Youth-Focused Event Celebrates Chinese and Indigenous Heritage
On the long weekend of May 21-23, approximately 60 young people from Edmonton-area Chinese and Indigenous communities gathered to get to know each other better and to jointly address issues that both groups face as marginalized people. The event was organized by the Chinese Benevolent Association Youth Council and the Enoch Youth Advisory Council.
On the Saturday, an outdoor festival included a Round Dance and cultural performances at Kinistinâw Park. Sunday featured conference sessions and interactive theatre with participants at the Edmonton Chinatown Multicultural Centre. Action planning happened at ASSIST Community Services Centre on the Monday. All of the event venues were within Chinatown on Treaty 6 land.

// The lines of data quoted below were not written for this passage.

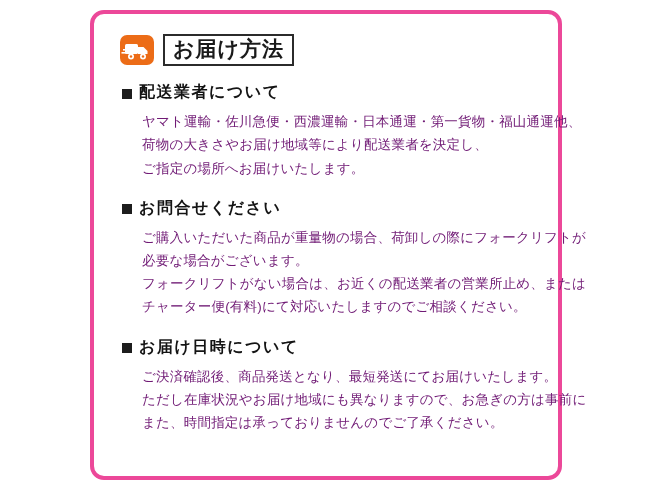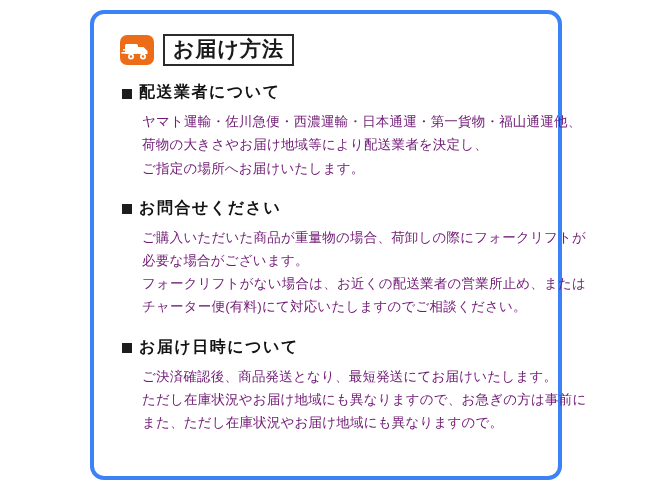--- a/index.html
+++ b/index.html
@@ -25,7 +25,7 @@
     top: 10px;
     width: 472px;
     height: 470px;
-    border: 4px solid #3b82f6;
+    border: 4px solid #ec4899;
     border-radius: 14px;
     background: #ffffff;
     box-sizing: border-box;

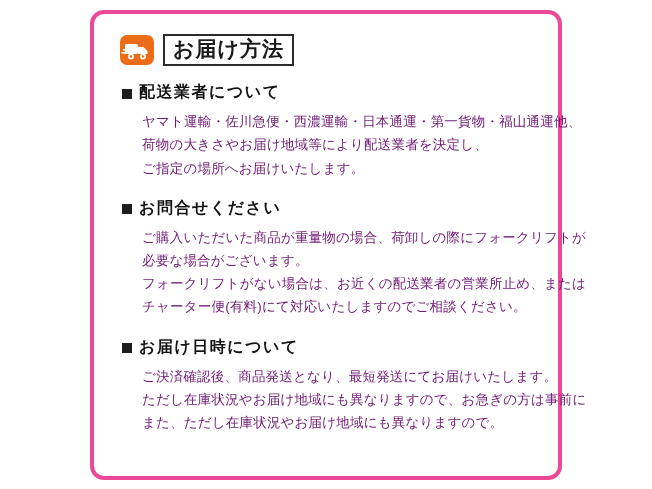--- a/index.html
+++ b/index.html
@@ -154,7 +154,7 @@
         <div class="body-lines">
           <div class="line">ご決済確認後、商品発送となり、最短発送にてお届けいたします。</div>
           <div class="line">ただし在庫状況やお届け地域にも異なりますので、お急ぎの方は事前に</div>
-          <div class="line">また、ただし在庫状況やお届け地域にも異なりますので。</div>
+          <div class="line">また、時間指定は承っておりませんのでご了承ください。</div>
         </div>
       </div>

The Sunday agenda included two panel discussions. One featured representatives of the Chinese and Indigenous communities speaking about their cultural similarities and differences, and how they might work together to deal with racism and intergenerational trauma. Legislation against their communities is an example of shared experience. The Indian Act of 1876 aimed to assimilate First Nations people, and the Chinese Immigration Acts of 1885 (the head tax) and 1923 (exclusion policy) tried to keep Chinese people from coming to Canada.
Panelists talked about their communities’ efforts to revive their cultures and language, particularly in the case of Indigenous people. “We are still here,” said Dreydon Thomas, a member of the Enoch Youth Advisory Council.
Anita Jenkins is a retired writer and editor who lives in Boyle Street.